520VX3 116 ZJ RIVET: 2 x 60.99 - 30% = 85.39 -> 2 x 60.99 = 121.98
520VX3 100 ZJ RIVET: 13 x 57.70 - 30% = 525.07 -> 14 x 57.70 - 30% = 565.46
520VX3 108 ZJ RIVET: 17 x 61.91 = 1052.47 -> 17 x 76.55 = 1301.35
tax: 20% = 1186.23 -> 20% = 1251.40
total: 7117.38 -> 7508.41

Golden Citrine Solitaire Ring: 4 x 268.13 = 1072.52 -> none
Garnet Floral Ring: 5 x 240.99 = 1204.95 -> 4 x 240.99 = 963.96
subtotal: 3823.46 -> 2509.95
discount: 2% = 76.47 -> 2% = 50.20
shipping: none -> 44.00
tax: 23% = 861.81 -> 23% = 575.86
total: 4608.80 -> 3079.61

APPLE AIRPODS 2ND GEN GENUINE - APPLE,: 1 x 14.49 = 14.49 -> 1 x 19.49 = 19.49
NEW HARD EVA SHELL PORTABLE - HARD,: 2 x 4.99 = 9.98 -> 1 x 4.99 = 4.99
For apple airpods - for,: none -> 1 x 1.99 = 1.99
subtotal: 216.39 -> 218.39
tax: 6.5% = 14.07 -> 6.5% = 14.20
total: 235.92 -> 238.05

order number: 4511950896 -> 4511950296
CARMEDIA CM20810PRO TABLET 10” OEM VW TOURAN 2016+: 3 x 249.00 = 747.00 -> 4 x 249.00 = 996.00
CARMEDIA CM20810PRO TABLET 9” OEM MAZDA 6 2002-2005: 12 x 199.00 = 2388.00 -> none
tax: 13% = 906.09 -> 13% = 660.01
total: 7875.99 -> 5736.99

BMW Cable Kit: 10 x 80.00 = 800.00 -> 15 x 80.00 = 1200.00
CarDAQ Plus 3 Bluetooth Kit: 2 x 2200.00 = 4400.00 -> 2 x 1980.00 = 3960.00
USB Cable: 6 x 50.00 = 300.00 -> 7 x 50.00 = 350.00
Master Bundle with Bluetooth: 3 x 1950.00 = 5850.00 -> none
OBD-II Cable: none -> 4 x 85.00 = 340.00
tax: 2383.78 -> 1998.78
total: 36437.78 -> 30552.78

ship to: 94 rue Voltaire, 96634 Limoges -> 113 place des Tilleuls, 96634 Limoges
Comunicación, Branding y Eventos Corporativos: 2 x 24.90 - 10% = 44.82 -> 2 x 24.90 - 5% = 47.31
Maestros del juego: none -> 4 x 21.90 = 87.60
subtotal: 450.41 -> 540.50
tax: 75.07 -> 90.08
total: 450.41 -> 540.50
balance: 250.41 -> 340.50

* * * * * * * * *

## [Work instructions]
In the records above, find every line with the word "CARMEDIA" and copy it.

## [Response to this exercise]
CARMEDIA CM20810PRO TABLET 10” OEM VW TOURAN 2016+: 3 x 249.00 = 747.00 -> 4 x 249.00 = 996.00
CARMEDIA CM20810PRO TABLET 9” OEM MAZDA 6 2002-2005: 12 x 199.00 = 2388.00 -> none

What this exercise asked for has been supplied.